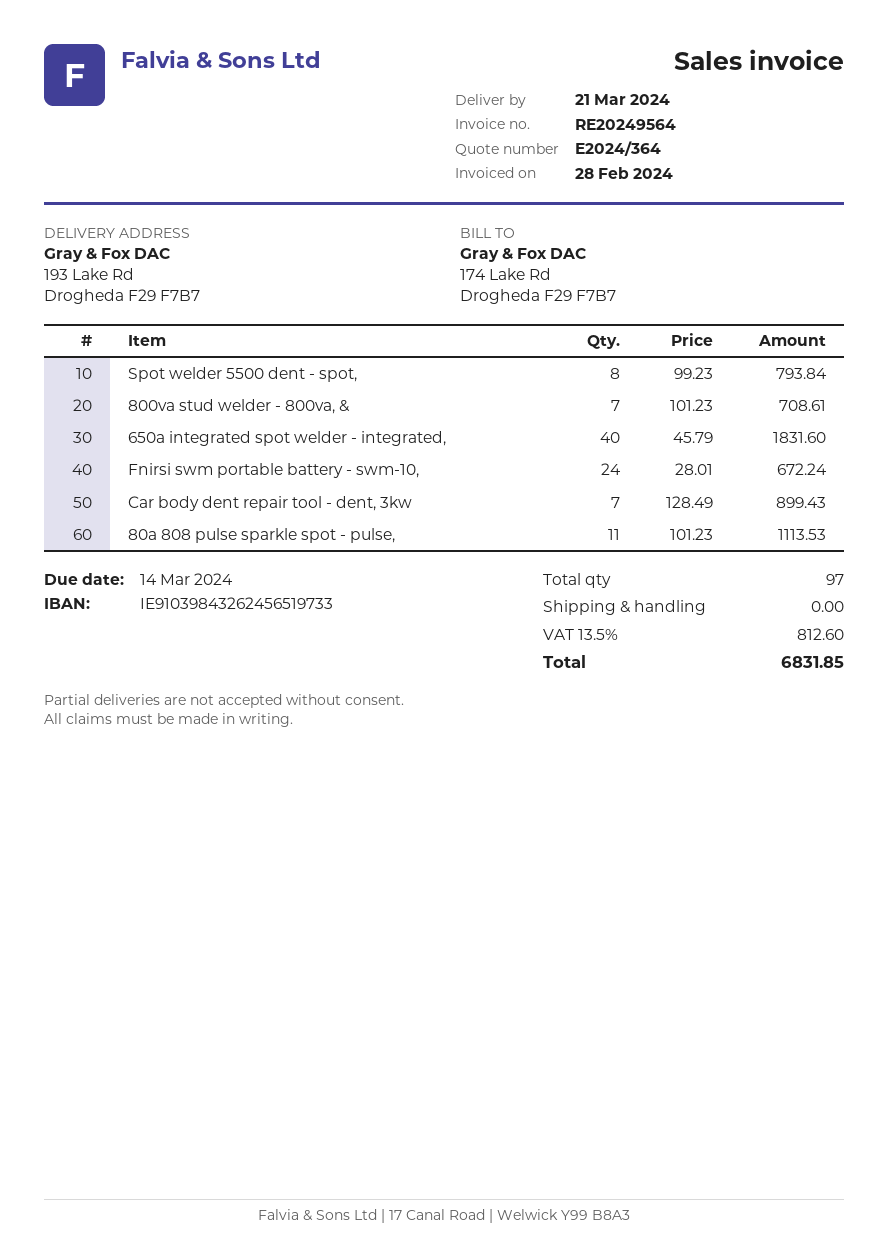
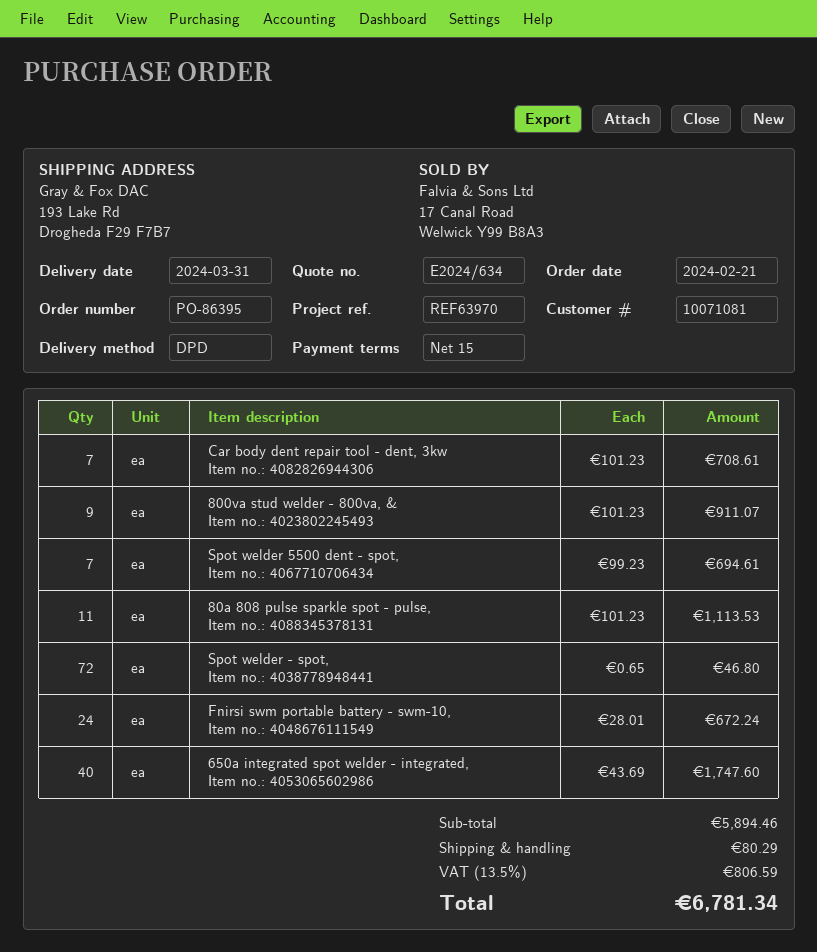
quote number: E2024/364 -> E2024/634
delivery date: 2024-03-21 -> 2024-03-31
Spot welder 5500 dent - spot,: 8 x 99.23 = 793.84 -> 7 x 99.23 = 694.61
800va stud welder - 800va, &: 7 x 101.23 = 708.61 -> 9 x 101.23 = 911.07
650a integrated spot welder - integrated,: 40 x 45.79 = 1831.60 -> 40 x 43.69 = 1747.60
Car body dent repair tool - dent, 3kw: 7 x 128.49 = 899.43 -> 7 x 101.23 = 708.61
Spot welder - spot,: none -> 72 x 0.65 = 46.80
shipping: 0.00 -> 80.29
tax: 13.5% = 812.60 -> 13.5% = 806.59
total: 6831.85 -> 6781.34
____________
◆ Goal of the exercise ◆
Starting at the line that contains "650a integrated spot", write out every line through the end of the entries, exactly and with nothing added.

◆ Solution for this exercise ◆
650a integrated spot welder - integrated,: 40 x 45.79 = 1831.60 -> 40 x 43.69 = 1747.60
Car body dent repair tool - dent, 3kw: 7 x 128.49 = 899.43 -> 7 x 101.23 = 708.61
Spot welder - spot,: none -> 72 x 0.65 = 46.80
shipping: 0.00 -> 80.29
tax: 13.5% = 812.60 -> 13.5% = 806.59
total: 6831.85 -> 6781.34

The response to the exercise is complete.